Exercise aim:
Once you reach the line with "- Limit: Calculation", transcribe it and every line after it to the end of the records, exactly, but not the pictures.

Material provided:
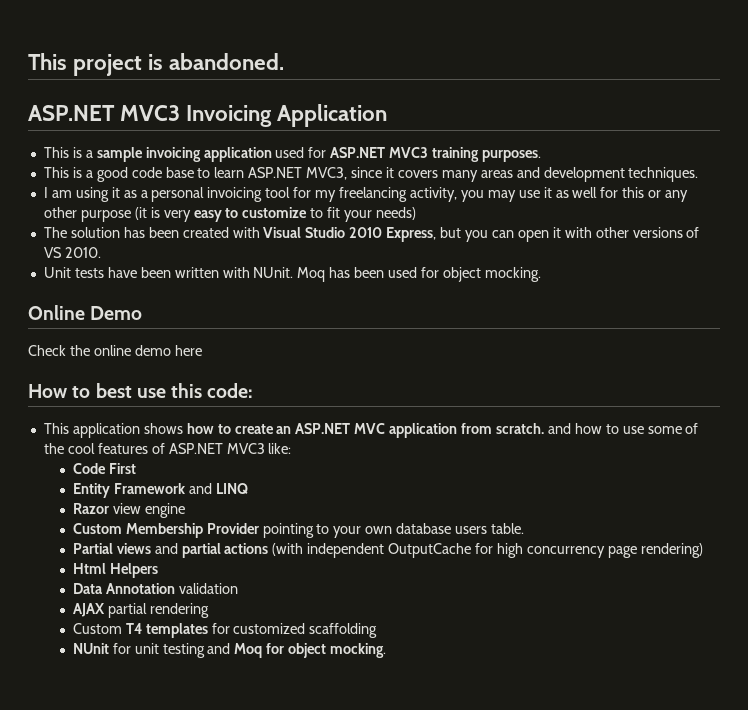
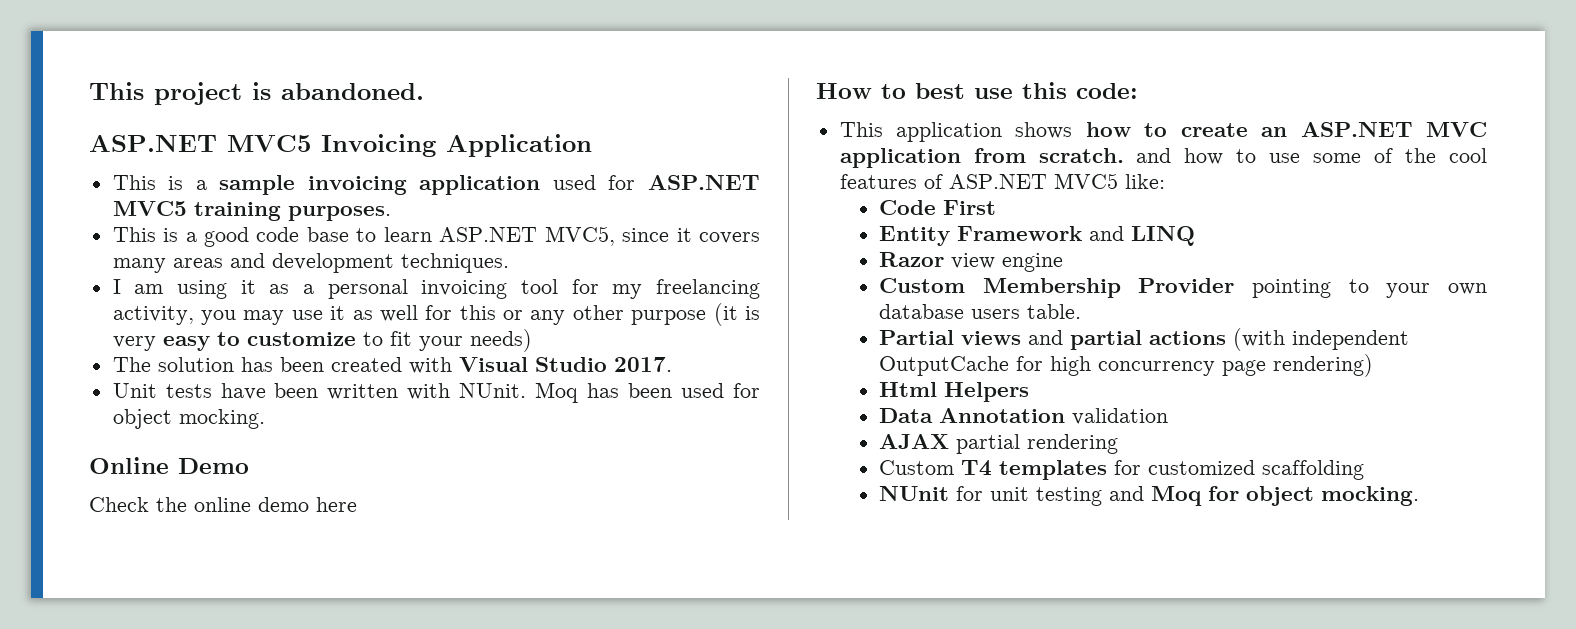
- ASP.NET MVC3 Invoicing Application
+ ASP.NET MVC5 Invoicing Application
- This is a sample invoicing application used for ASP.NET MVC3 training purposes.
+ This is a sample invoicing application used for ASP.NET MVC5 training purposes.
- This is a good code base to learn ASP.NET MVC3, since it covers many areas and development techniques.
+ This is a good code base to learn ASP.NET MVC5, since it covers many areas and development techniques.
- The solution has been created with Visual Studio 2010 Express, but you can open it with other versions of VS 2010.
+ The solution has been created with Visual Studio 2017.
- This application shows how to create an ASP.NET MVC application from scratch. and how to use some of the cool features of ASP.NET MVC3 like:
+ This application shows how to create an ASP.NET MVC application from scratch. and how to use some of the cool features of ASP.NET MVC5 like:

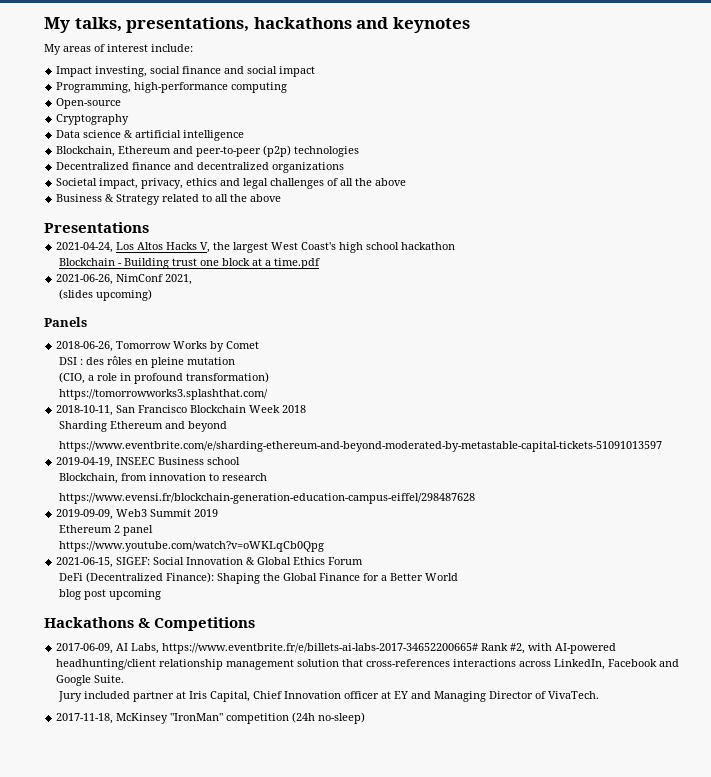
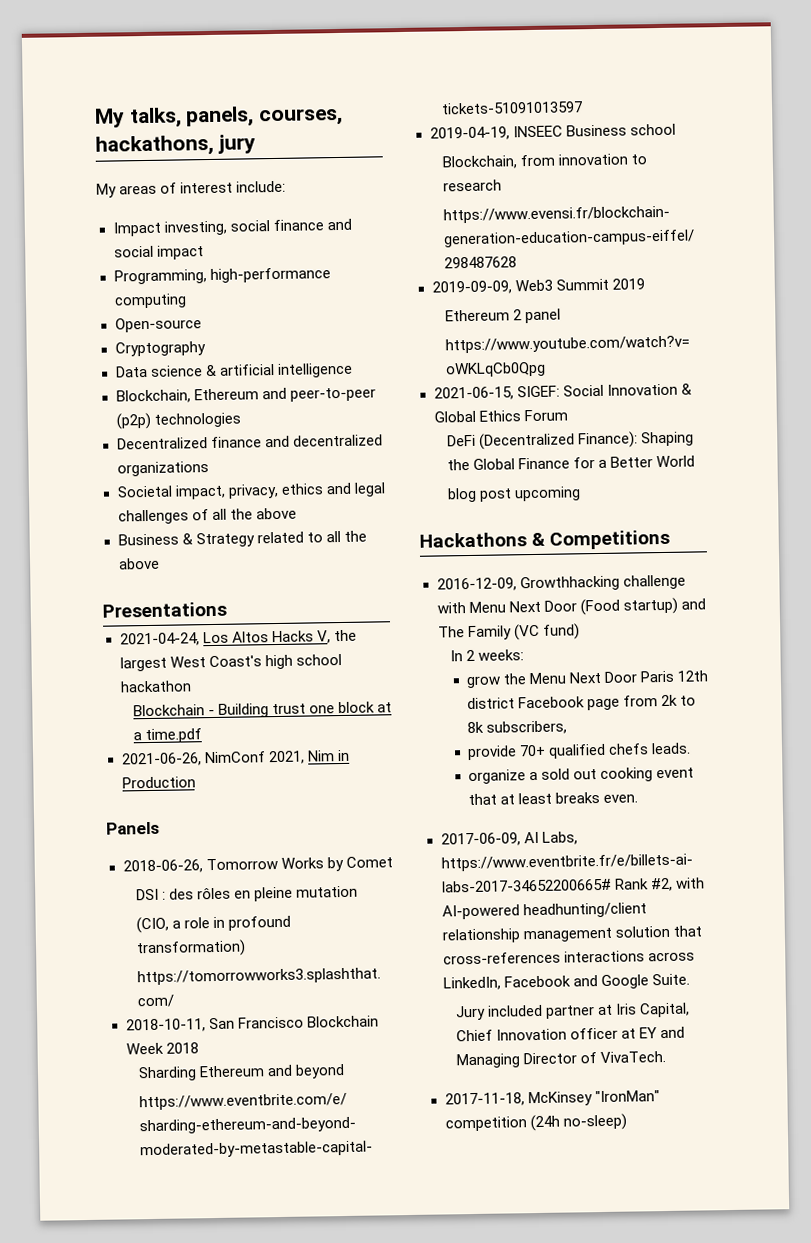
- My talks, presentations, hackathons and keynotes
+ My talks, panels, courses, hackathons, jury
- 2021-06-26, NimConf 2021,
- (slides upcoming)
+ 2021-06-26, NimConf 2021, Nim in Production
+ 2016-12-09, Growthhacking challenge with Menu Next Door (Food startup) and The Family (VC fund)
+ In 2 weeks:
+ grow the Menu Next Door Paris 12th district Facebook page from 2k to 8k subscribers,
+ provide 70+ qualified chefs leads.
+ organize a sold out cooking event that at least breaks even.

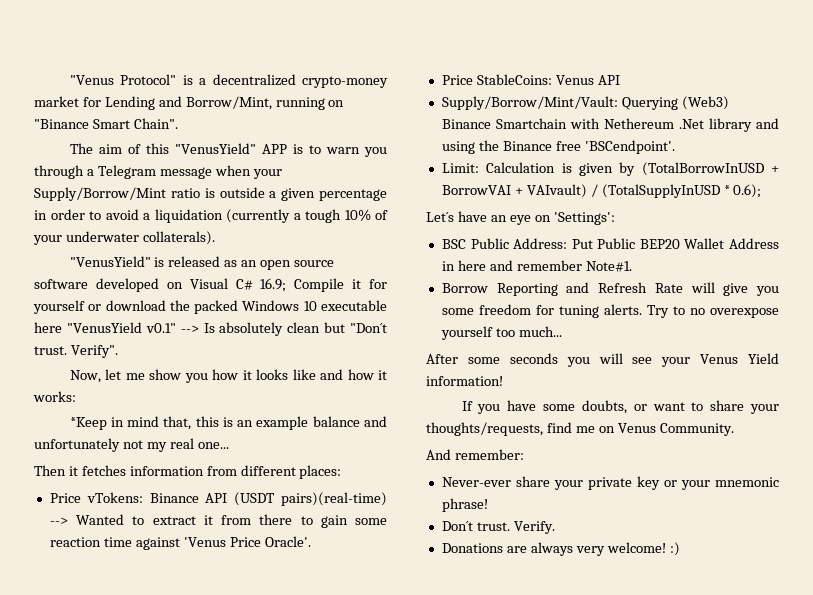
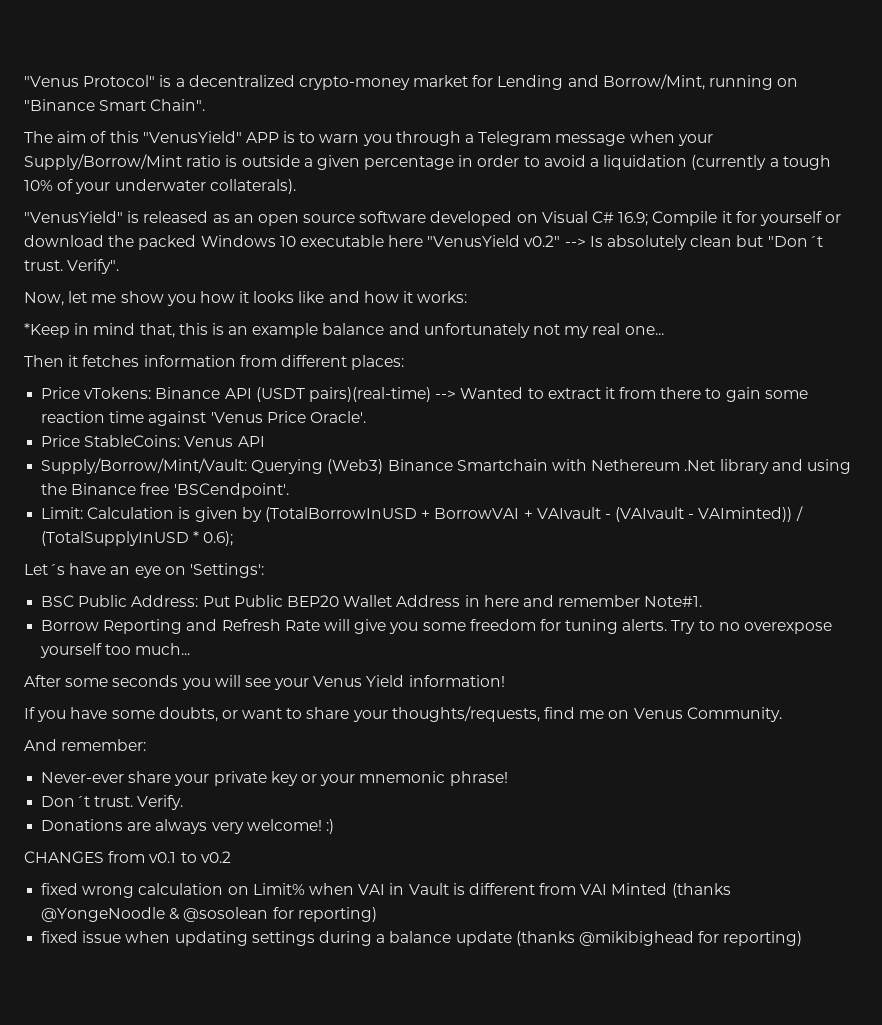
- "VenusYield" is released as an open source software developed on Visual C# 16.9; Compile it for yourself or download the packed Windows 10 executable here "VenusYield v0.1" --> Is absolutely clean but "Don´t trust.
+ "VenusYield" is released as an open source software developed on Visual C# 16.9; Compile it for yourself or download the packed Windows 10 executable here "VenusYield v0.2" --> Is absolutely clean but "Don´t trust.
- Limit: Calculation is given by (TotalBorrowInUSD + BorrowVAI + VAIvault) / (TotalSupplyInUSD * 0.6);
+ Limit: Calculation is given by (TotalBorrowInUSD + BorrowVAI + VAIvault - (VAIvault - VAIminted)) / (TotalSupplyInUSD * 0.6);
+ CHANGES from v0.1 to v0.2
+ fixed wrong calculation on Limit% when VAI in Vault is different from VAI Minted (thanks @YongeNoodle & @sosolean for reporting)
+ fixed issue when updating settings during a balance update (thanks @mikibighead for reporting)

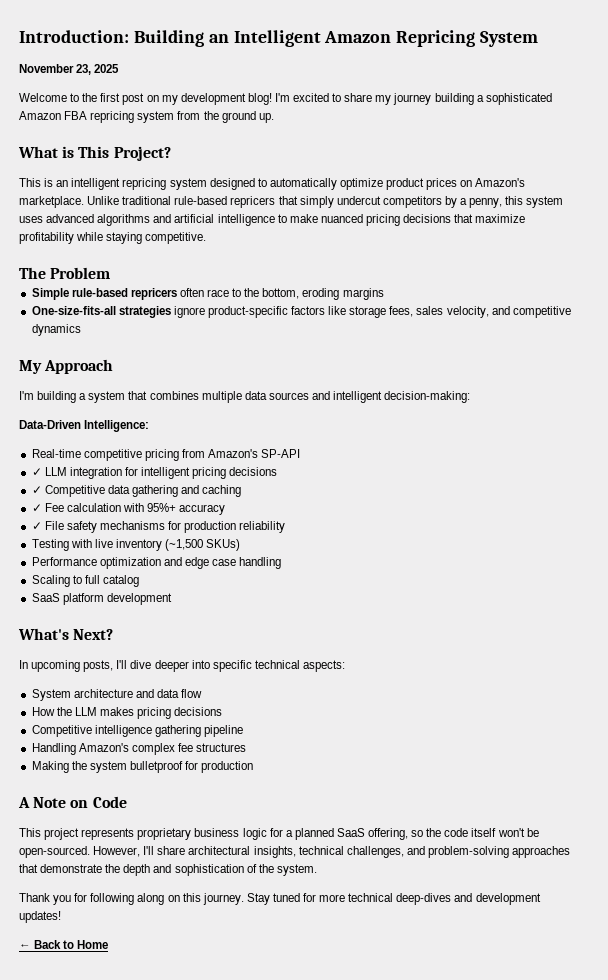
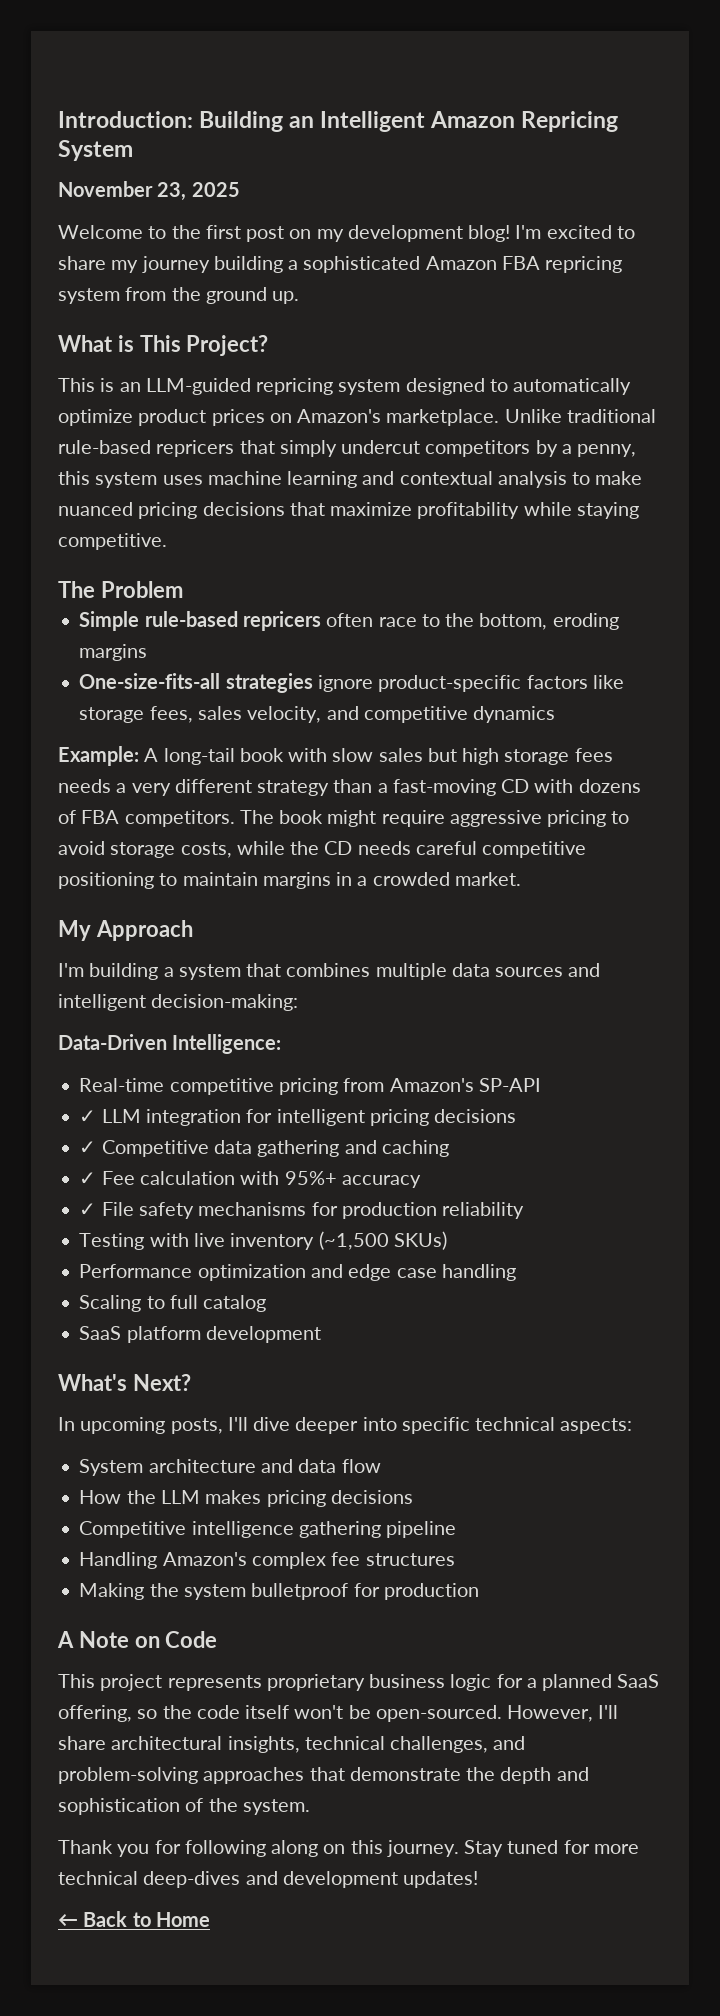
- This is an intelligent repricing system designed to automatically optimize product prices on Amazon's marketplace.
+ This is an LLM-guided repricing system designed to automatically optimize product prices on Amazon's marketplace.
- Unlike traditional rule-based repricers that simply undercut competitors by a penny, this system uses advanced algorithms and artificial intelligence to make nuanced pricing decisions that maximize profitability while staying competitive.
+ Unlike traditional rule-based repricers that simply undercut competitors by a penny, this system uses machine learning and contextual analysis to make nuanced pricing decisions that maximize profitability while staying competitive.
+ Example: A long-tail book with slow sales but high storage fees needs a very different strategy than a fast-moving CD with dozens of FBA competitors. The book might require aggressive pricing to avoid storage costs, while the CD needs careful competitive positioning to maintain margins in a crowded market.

Written answer:
- Limit: Calculation is given by (TotalBorrowInUSD + BorrowVAI + VAIvault) / (TotalSupplyInUSD * 0.6);
+ Limit: Calculation is given by (TotalBorrowInUSD + BorrowVAI + VAIvault - (VAIvault - VAIminted)) / (TotalSupplyInUSD * 0.6);
+ CHANGES from v0.1 to v0.2
+ fixed wrong calculation on Limit% when VAI in Vault is different from VAI Minted (thanks @YongeNoodle & @sosolean for reporting)
+ fixed issue when updating settings during a balance update (thanks @mikibighead for reporting)

- This is an intelligent repricing system designed to automatically optimize product prices on Amazon's marketplace.
+ This is an LLM-guided repricing system designed to automatically optimize product prices on Amazon's marketplace.
- Unlike traditional rule-based repricers that simply undercut competitors by a penny, this system uses advanced algorithms and artificial intelligence to make nuanced pricing decisions that maximize profitability while staying competitive.
+ Unlike traditional rule-based repricers that simply undercut competitors by a penny, this system uses machine learning and contextual analysis to make nuanced pricing decisions that maximize profitability while staying competitive.
+ Example: A long-tail book with slow sales but high storage fees needs a very different strategy than a fast-moving CD with dozens of FBA competitors. The book might require aggressive pricing to avoid storage costs, while the CD needs careful competitive positioning to maintain margins in a crowded market.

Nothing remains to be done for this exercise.